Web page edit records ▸

----

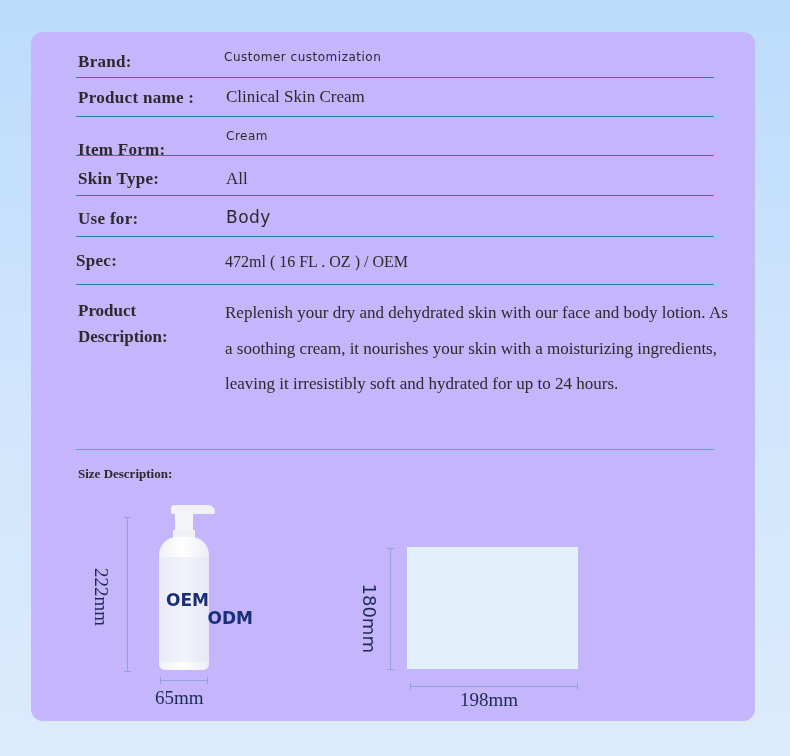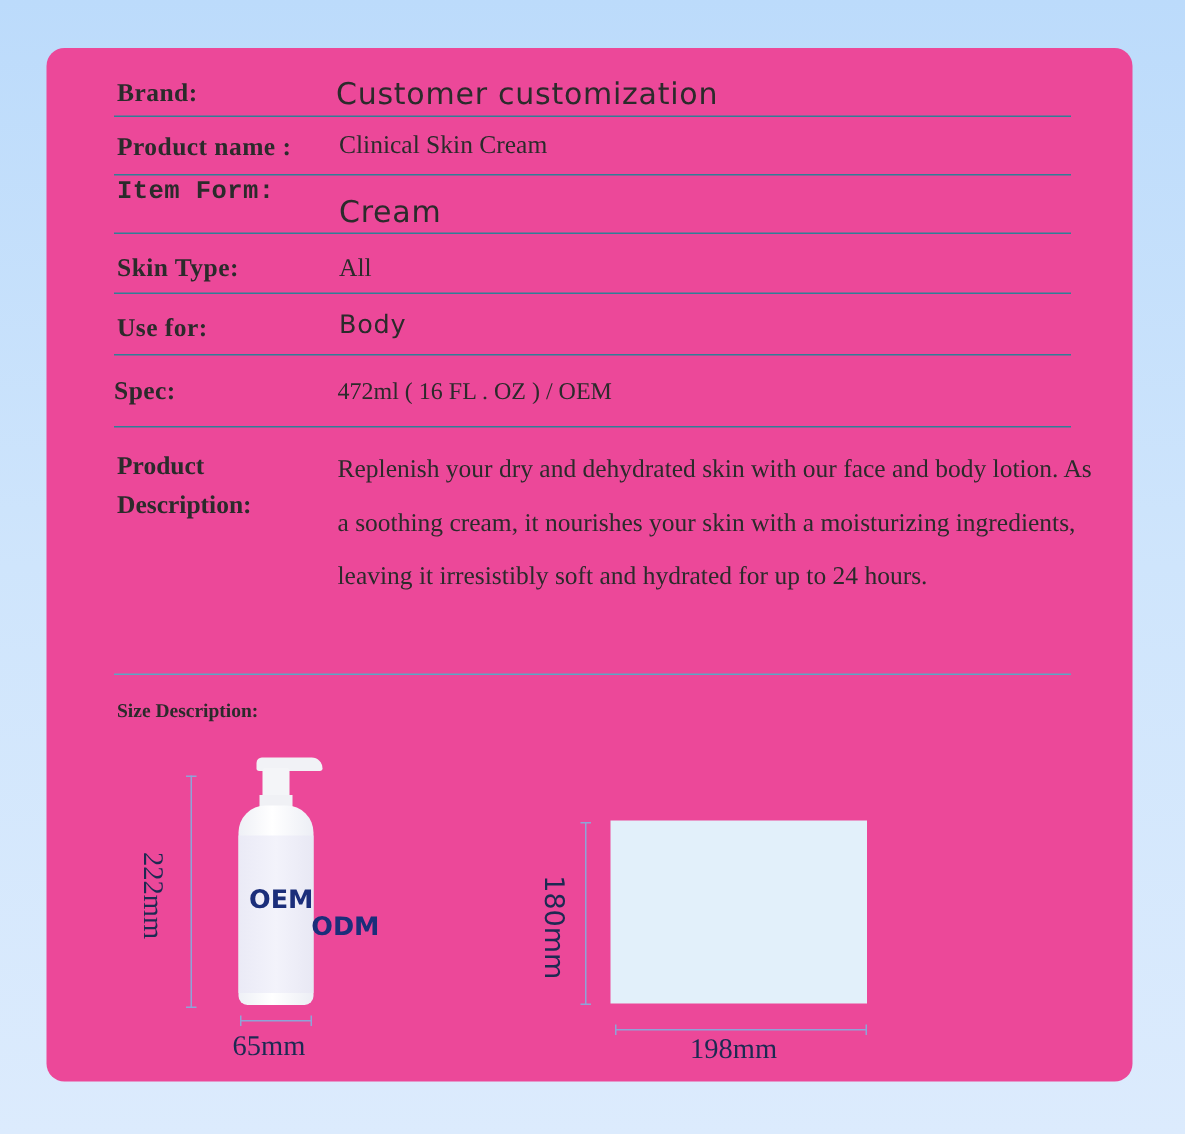--- a/index.html
+++ b/index.html
@@ -12,7 +12,7 @@
   }
   .card {
     position:absolute; left:31px; top:32px; width:724px; height:689px;
-    background:#ec4899; border-radius:12px;
+    background:#c4b5fd; border-radius:12px;
   }
   .row {
     position:absolute; left:45px; width:638px;

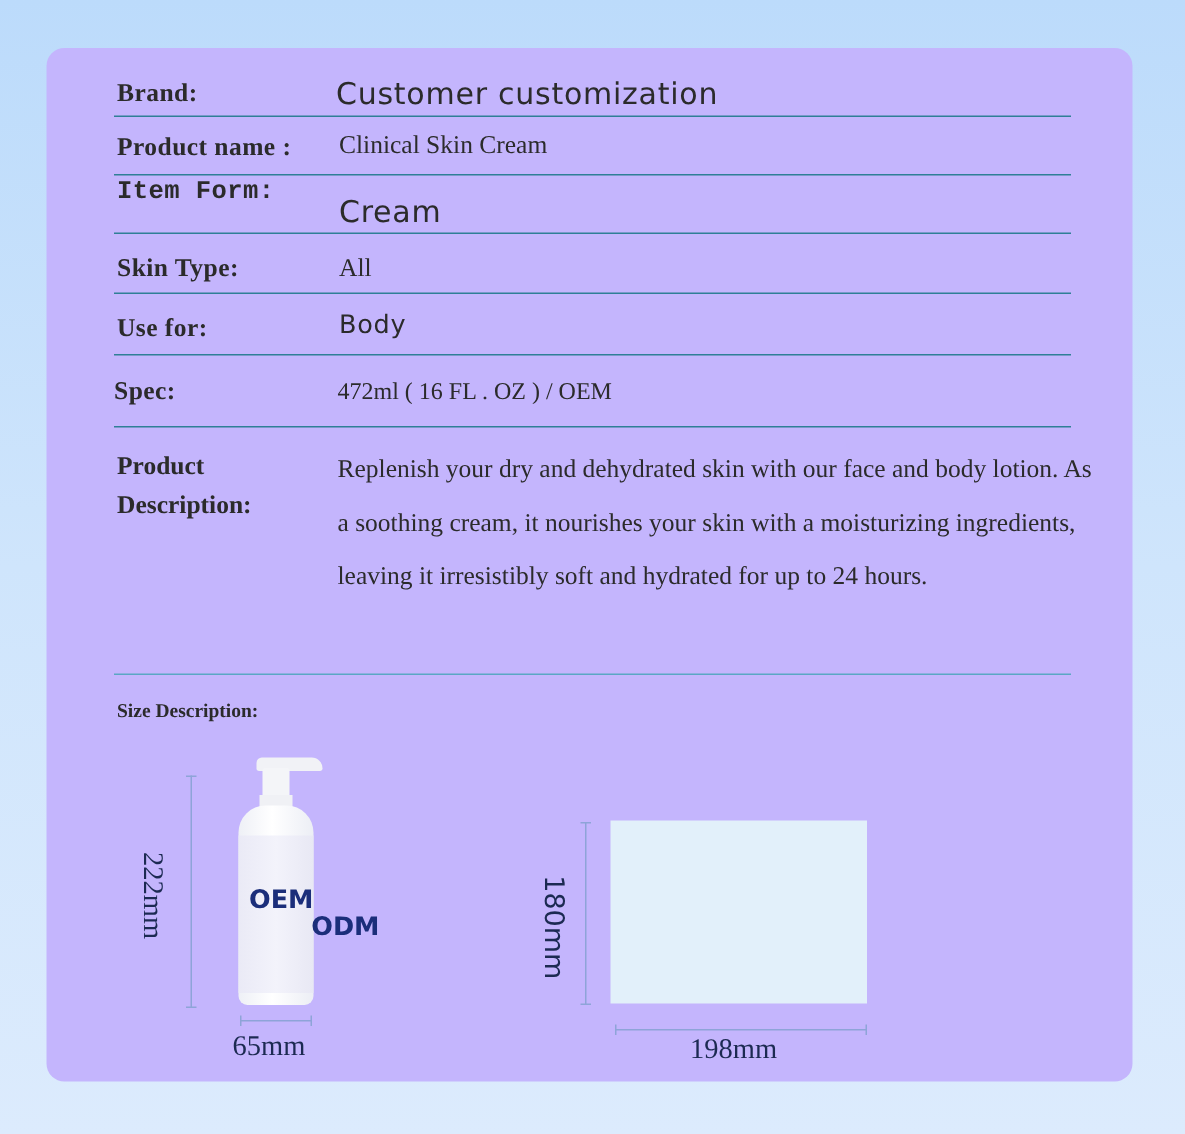--- a/index.html
+++ b/index.html
@@ -25,7 +25,7 @@
   .value {
     position:absolute; left:150px; font-size:17px; color:#2b2b2b;
   }
-  .sans { font-family: "DejaVu Sans", sans-serif; font-size:20px; letter-spacing:0.5px; }
+  .sans { font-family: "DejaVu Sans", sans-serif; font-size:12px; letter-spacing:0.5px; }
   .desc-label { position:absolute; left:47px; top:266px; font-weight:bold; font-size:17px; line-height:26px; color:#2b2b2b; }
   .desc-text { position:absolute; left:194px; top:263px; width:510px; font-size:17px; line-height:35.5px; color:#2b2b2b; }
   .desc-line { position:absolute; left:45px; top:417px; width:638px; border-bottom:1.5px solid #5aa7c4; }

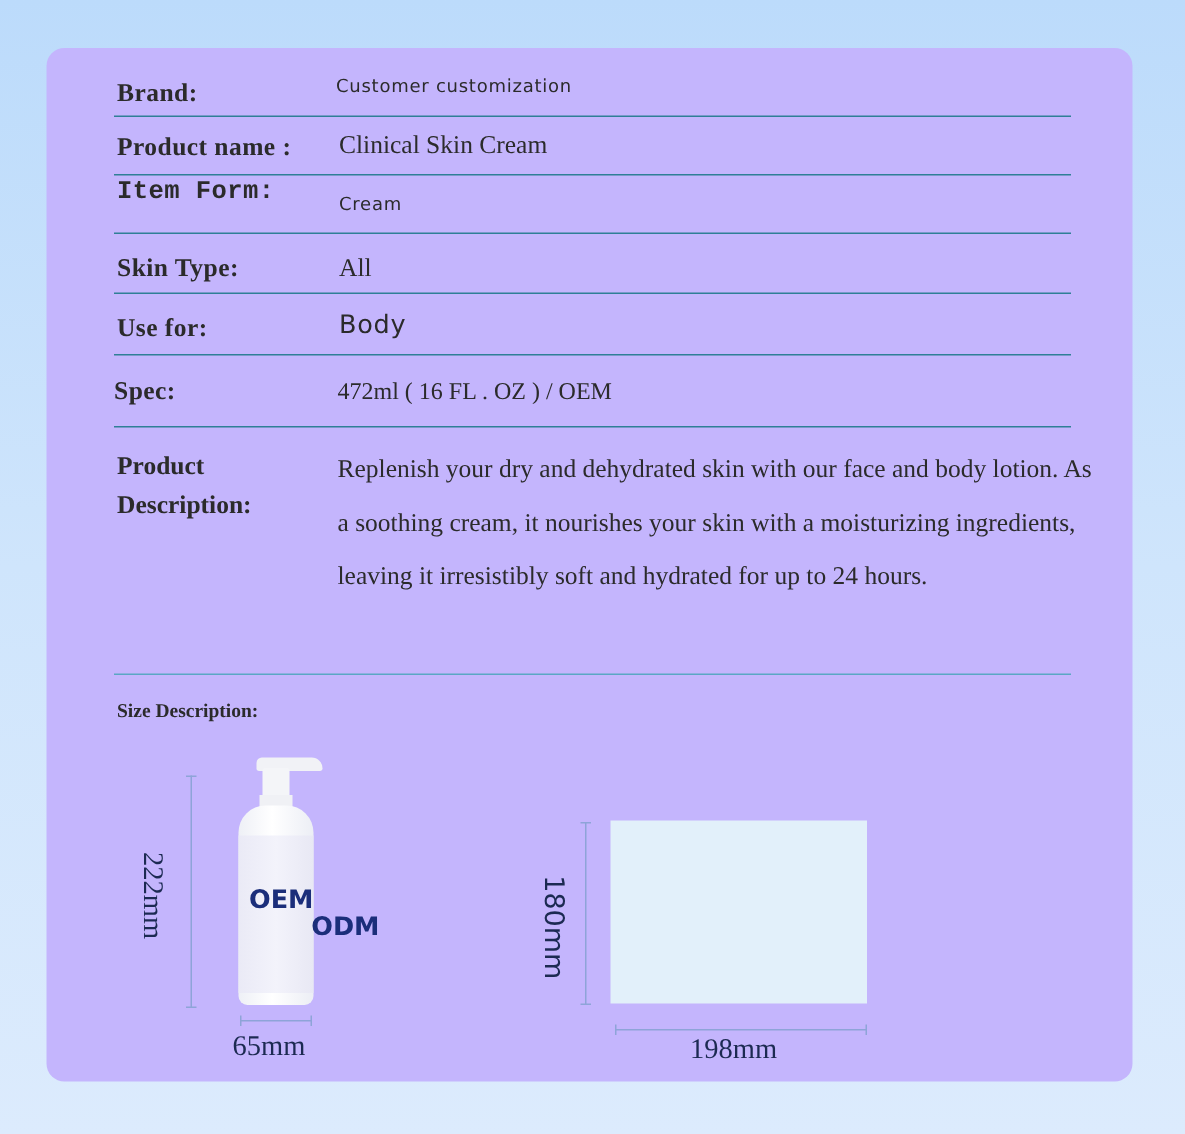--- a/index.html
+++ b/index.html
@@ -71,7 +71,7 @@
   </div>
 
   <div class="row" style="top:85px;height:38px;">
-    <span class="label" style="top:2px;font-family:Liberation Mono, monospace;">Item Form:</span>
+    <span class="label" style="top:23px;">Item Form:</span>
     <span class="value sans" style="top:12px;">Cream</span>
   </div>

----

Aim of the exercise ▸ Repeat exactly the lines from the first line of the records above through the line containing "position:absolute; left:194px; top:263px;", both included. Leave out the pictures.

Answer section ▸
--- a/index.html
+++ b/index.html
@@ -12,7 +12,7 @@
   }
   .card {
     position:absolute; left:31px; top:32px; width:724px; height:689px;
-    background:#ec4899; border-radius:12px;
+    background:#c4b5fd; border-radius:12px;
   }
   .row {
     position:absolute; left:45px; width:638px;

--- a/index.html
+++ b/index.html
@@ -25,7 +25,7 @@
   .value {
     position:absolute; left:150px; font-size:17px; color:#2b2b2b;
   }
-  .sans { font-family: "DejaVu Sans", sans-serif; font-size:20px; letter-spacing:0.5px; }
+  .sans { font-family: "DejaVu Sans", sans-serif; font-size:12px; letter-spacing:0.5px; }
   .desc-label { position:absolute; left:47px; top:266px; font-weight:bold; font-size:17px; line-height:26px; color:#2b2b2b; }
   .desc-text { position:absolute; left:194px; top:263px; width:510px; font-size:17px; line-height:35.5px; color:#2b2b2b; }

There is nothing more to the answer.